During the Madrid conference Levi Garraway, senior vice president of global development and medical affairs at Eli Lilly, told BioSpace that the drug has been developed as a medicine “that could be dosed continuously, in hopes of maximizing its treatment effect, to shrinking tumors and improving outcomes for patients.” That continuous dosing is something Lilly believes could give the drug an advantage of rival inhibitors in the same space, including Pfizer’s Ibrance and Novartis’ Kisqali.
Joyce O'Shaughnessy, chair of Baylor University’s Breast Cancer Research Program, called the expanded approval an important milestone because it shows “that Verzenio plus an aromatase inhibitor substantially reduced tumor size and delayed disease progression in women with HR+, HER2- metastatic breast cancer.” O'Shaughnessy added that the MONARCH 3 trial included patients with concerning clinical characteristics, such as a pattern of disease that spread to the liver that helps providers determine care options for patients with complicated breast cancer cases.

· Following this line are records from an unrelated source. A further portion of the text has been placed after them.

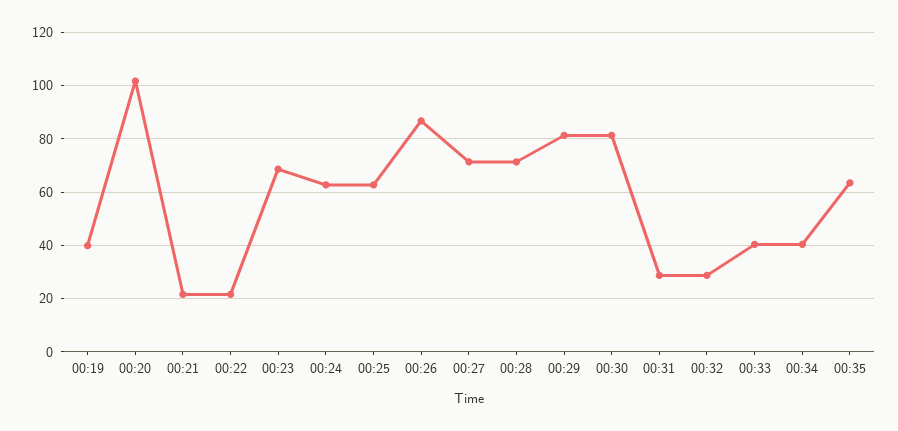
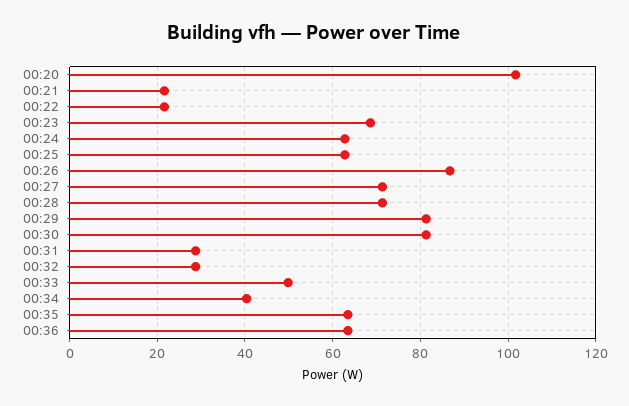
00:19: 40 -> none
00:33: 40 -> 50
00:36: none -> 64

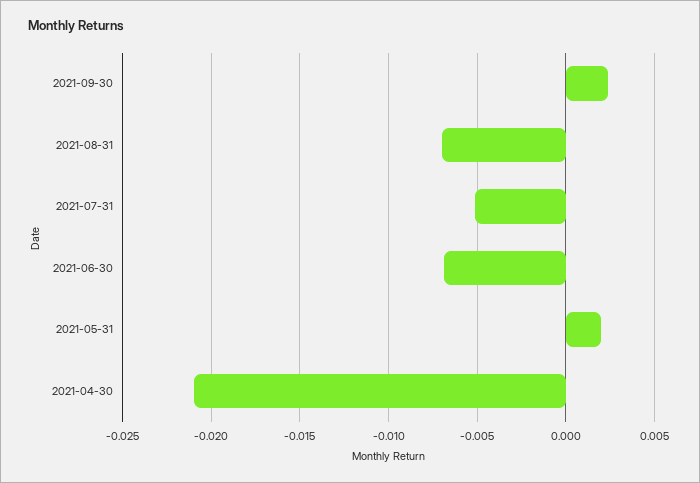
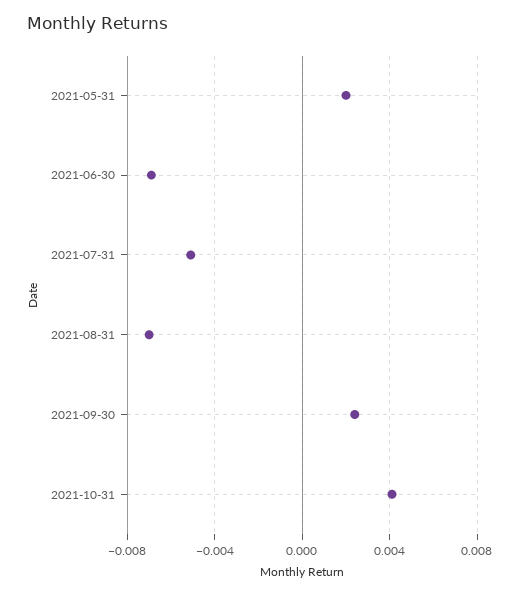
2021-04-30: -0.021 -> none
2021-10-31: none -> 0.004

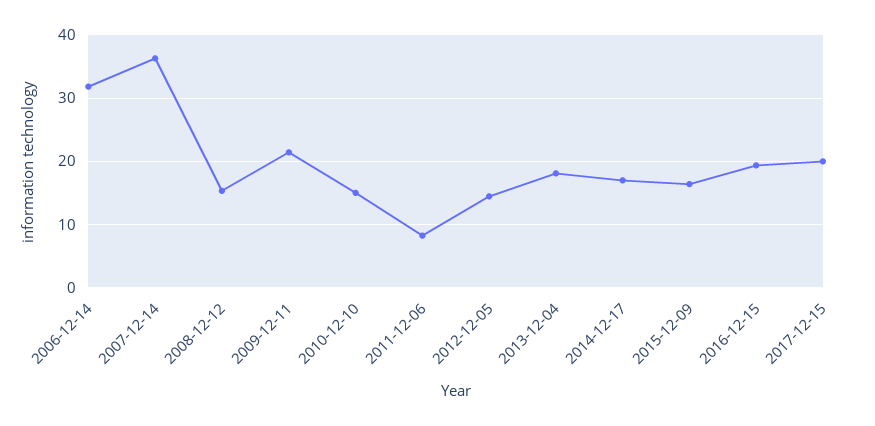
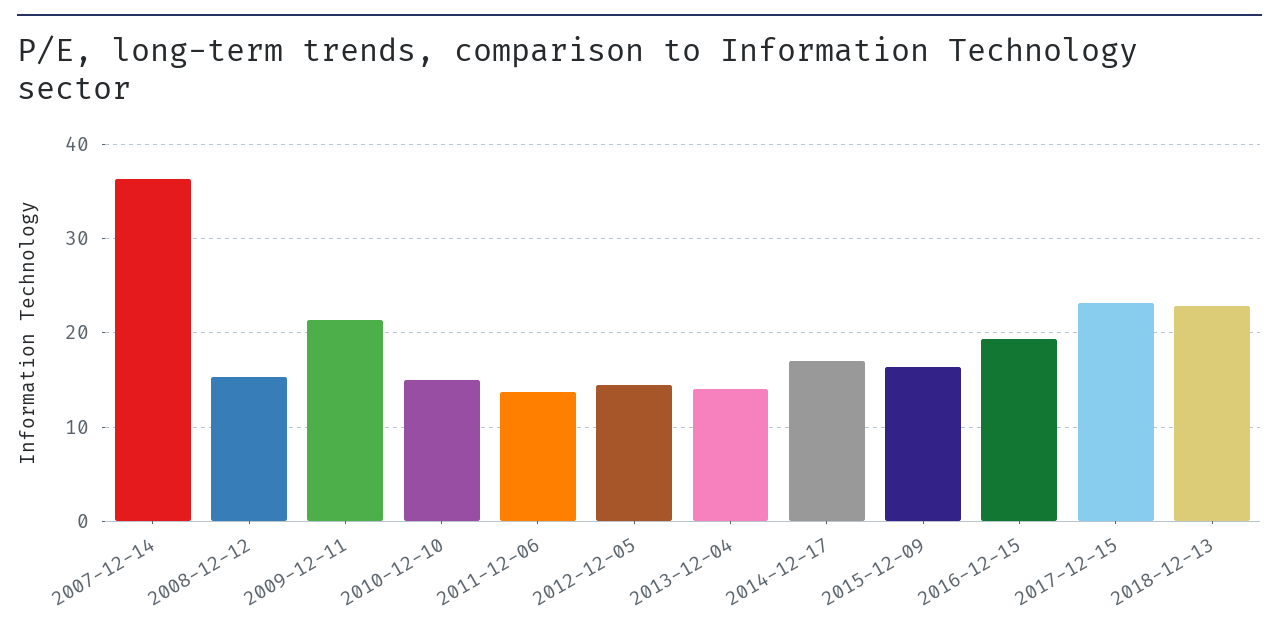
2006-12-14: 32 -> none
2011-12-06: 8 -> 14
2013-12-04: 18 -> 14
2017-12-15: 20 -> 23
2018-12-13: none -> 23

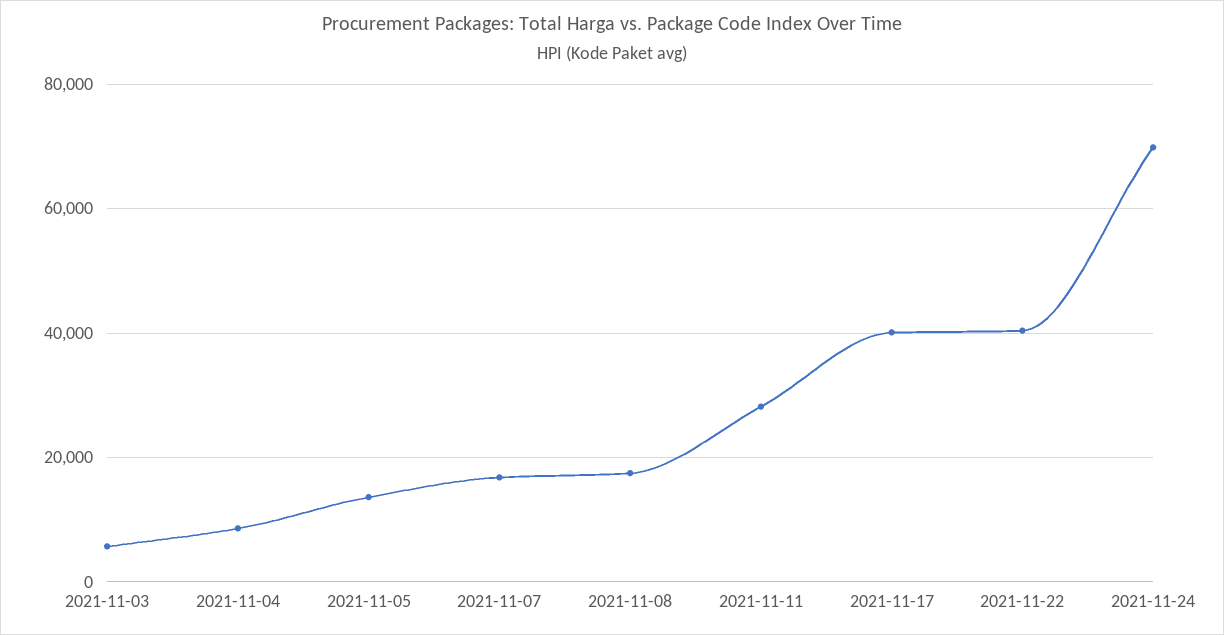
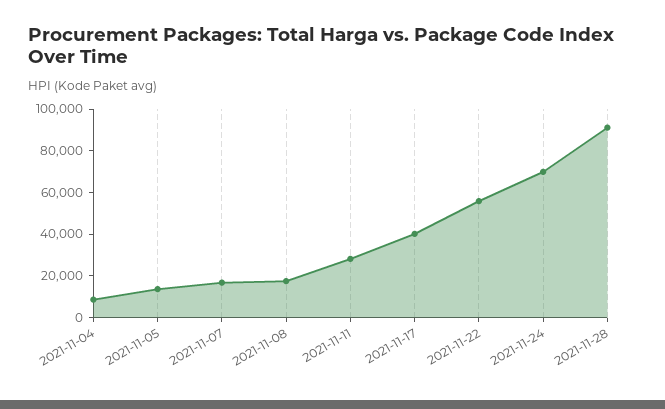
2021-11-03: 6000 -> none
2021-11-22: 40000 -> 55000
2021-11-28: none -> 90000

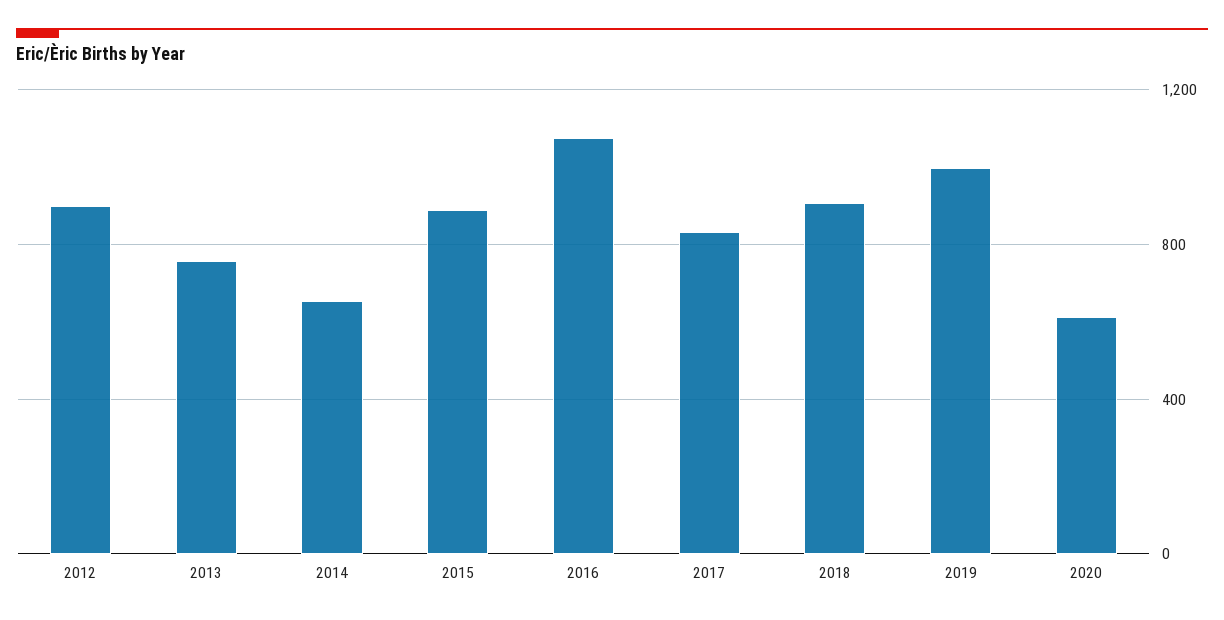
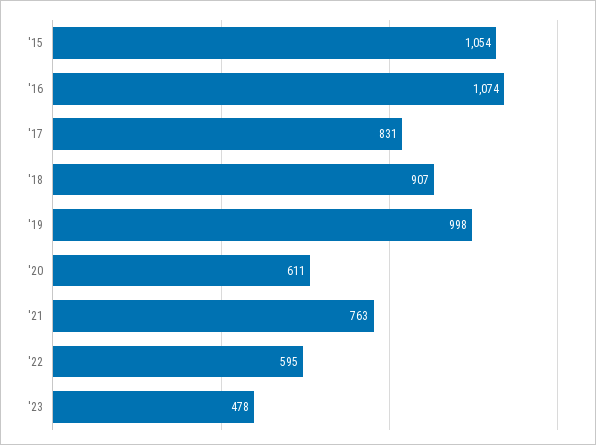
2012: 900 -> none
2013: 750 -> none
2014: 650 -> none
2015: 900 -> 1054
'21: none -> 763
'22: none -> 595
'23: none -> 478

"The speed with which our team has been able to work with the FDA to gain approval for this additional Verzenio indication underscores Lilly's commitment to delivering meaningful medicines that can help more people living with advanced breast cancer. Verzenio has now been developed, studied and clinically proven in three key trials to be effective for women with HR+, HER2- metastatic breast cancer – helping to ensure we are providing support to those who need it most,” Sue Mahony, president of Lilly Oncology said.
The most common adverse reactions in the MONARCH 1, 2, and 3 trials were diarrhea, neutropenia, nausea, abdominal pain, infections, fatigue, anemia, leukopenia, decreased appetite, vomiting, headache, alopecia, and thrombocytopenia.